THE PROBLEM:
Set down every entry exactly as it was written.

EXERCISE DATA:
************

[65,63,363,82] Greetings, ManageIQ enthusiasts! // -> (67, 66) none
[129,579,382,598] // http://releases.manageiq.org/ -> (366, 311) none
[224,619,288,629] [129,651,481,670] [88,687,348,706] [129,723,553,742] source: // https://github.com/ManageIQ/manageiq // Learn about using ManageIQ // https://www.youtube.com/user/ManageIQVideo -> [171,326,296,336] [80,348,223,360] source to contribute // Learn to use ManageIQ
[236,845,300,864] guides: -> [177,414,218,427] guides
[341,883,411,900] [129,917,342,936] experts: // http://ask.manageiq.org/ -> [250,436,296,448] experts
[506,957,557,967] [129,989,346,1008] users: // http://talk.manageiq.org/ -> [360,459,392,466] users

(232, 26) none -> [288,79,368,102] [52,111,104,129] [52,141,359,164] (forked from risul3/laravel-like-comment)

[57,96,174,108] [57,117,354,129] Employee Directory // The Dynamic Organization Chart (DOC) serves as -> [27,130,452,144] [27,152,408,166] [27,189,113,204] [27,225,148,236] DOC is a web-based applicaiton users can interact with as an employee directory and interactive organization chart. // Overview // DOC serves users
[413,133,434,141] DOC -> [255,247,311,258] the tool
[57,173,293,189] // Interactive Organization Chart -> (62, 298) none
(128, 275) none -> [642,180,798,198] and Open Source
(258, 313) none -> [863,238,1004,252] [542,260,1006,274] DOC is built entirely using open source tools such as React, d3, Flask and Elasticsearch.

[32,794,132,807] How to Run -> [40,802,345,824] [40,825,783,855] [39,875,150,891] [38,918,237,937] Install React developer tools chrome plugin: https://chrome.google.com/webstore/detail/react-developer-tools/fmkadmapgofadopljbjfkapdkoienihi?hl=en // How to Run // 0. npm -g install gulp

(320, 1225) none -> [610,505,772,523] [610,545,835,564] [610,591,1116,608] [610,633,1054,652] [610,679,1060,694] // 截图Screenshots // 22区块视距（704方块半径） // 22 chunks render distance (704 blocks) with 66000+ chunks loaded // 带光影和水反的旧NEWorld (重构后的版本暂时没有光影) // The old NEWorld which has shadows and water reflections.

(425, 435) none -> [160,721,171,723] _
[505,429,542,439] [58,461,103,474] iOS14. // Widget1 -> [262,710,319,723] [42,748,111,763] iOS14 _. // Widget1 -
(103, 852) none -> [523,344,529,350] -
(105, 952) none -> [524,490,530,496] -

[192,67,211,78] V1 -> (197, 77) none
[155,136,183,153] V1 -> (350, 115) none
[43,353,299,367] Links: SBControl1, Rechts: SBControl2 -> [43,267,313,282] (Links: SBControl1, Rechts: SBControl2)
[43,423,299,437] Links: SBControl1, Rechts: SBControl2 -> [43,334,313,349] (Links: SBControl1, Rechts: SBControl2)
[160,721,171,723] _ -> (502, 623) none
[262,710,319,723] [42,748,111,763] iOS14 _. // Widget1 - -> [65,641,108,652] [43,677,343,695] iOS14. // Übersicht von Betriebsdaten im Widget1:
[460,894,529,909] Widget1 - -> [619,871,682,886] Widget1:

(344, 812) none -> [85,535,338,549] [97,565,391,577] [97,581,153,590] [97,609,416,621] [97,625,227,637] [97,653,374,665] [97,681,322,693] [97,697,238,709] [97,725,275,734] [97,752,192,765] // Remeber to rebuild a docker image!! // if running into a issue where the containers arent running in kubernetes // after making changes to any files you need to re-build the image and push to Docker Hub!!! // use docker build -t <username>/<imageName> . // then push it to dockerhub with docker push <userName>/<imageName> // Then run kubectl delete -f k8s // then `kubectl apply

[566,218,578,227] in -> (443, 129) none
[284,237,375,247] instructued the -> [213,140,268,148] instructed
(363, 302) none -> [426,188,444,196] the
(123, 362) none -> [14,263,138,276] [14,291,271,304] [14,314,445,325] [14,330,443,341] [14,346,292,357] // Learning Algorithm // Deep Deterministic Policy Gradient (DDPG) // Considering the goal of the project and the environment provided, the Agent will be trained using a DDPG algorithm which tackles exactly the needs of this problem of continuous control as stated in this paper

************

SOLUTION:
[65,63,363,82] Greetings, ManageIQ enthusiasts! // -> (67, 66) none
[129,579,382,598] // http://releases.manageiq.org/ -> (366, 311) none
[224,619,288,629] [129,651,481,670] [88,687,348,706] [129,723,553,742] source: // https://github.com/ManageIQ/manageiq // Learn about using ManageIQ // https://www.youtube.com/user/ManageIQVideo -> [171,326,296,336] [80,348,223,360] source to contribute // Learn to use ManageIQ
[236,845,300,864] guides: -> [177,414,218,427] guides
[341,883,411,900] [129,917,342,936] experts: // http://ask.manageiq.org/ -> [250,436,296,448] experts
[506,957,557,967] [129,989,346,1008] users: // http://talk.manageiq.org/ -> [360,459,392,466] users

(232, 26) none -> [288,79,368,102] [52,111,104,129] [52,141,359,164] (forked from risul3/laravel-like-comment)

[57,96,174,108] [57,117,354,129] Employee Directory // The Dynamic Organization Chart (DOC) serves as -> [27,130,452,144] [27,152,408,166] [27,189,113,204] [27,225,148,236] DOC is a web-based applicaiton users can interact with as an employee directory and interactive organization chart. // Overview // DOC serves users
[413,133,434,141] DOC -> [255,247,311,258] the tool
[57,173,293,189] // Interactive Organization Chart -> (62, 298) none
(128, 275) none -> [642,180,798,198] and Open Source
(258, 313) none -> [863,238,1004,252] [542,260,1006,274] DOC is built entirely using open source tools such as React, d3, Flask and Elasticsearch.

[32,794,132,807] How to Run -> [40,802,345,824] [40,825,783,855] [39,875,150,891] [38,918,237,937] Install React developer tools chrome plugin: https://chrome.google.com/webstore/detail/react-developer-tools/fmkadmapgofadopljbjfkapdkoienihi?hl=en // How to Run // 0. npm -g install gulp

(320, 1225) none -> [610,505,772,523] [610,545,835,564] [610,591,1116,608] [610,633,1054,652] [610,679,1060,694] // 截图Screenshots // 22区块视距（704方块半径） // 22 chunks render distance (704 blocks) with 66000+ chunks loaded // 带光影和水反的旧NEWorld (重构后的版本暂时没有光影) // The old NEWorld which has shadows and water reflections.

(425, 435) none -> [160,721,171,723] _
[505,429,542,439] [58,461,103,474] iOS14. // Widget1 -> [262,710,319,723] [42,748,111,763] iOS14 _. // Widget1 -
(103, 852) none -> [523,344,529,350] -
(105, 952) none -> [524,490,530,496] -

[192,67,211,78] V1 -> (197, 77) none
[155,136,183,153] V1 -> (350, 115) none
[43,353,299,367] Links: SBControl1, Rechts: SBControl2 -> [43,267,313,282] (Links: SBControl1, Rechts: SBControl2)
[43,423,299,437] Links: SBControl1, Rechts: SBControl2 -> [43,334,313,349] (Links: SBControl1, Rechts: SBControl2)
[160,721,171,723] _ -> (502, 623) none
[262,710,319,723] [42,748,111,763] iOS14 _. // Widget1 - -> [65,641,108,652] [43,677,343,695] iOS14. // Übersicht von Betriebsdaten im Widget1:
[460,894,529,909] Widget1 - -> [619,871,682,886] Widget1:

(344, 812) none -> [85,535,338,549] [97,565,391,577] [97,581,153,590] [97,609,416,621] [97,625,227,637] [97,653,374,665] [97,681,322,693] [97,697,238,709] [97,725,275,734] [97,752,192,765] // Remeber to rebuild a docker image!! // if running into a issue where the containers arent running in kubernetes // after making changes to any files you need to re-build the image and push to Docker Hub!!! // use docker build -t <username>/<imageName> . // then push it to dockerhub with docker push <userName>/<imageName> // Then run kubectl delete -f k8s // then `kubectl apply

[566,218,578,227] in -> (443, 129) none
[284,237,375,247] instructued the -> [213,140,268,148] instructed
(363, 302) none -> [426,188,444,196] the
(123, 362) none -> [14,263,138,276] [14,291,271,304] [14,314,445,325] [14,330,443,341] [14,346,292,357] // Learning Algorithm // Deep Deterministic Policy Gradient (DDPG) // Considering the goal of the project and the environment provided, the Agent will be trained using a DDPG algorithm which tackles exactly the needs of this problem of continuous control as stated in this paper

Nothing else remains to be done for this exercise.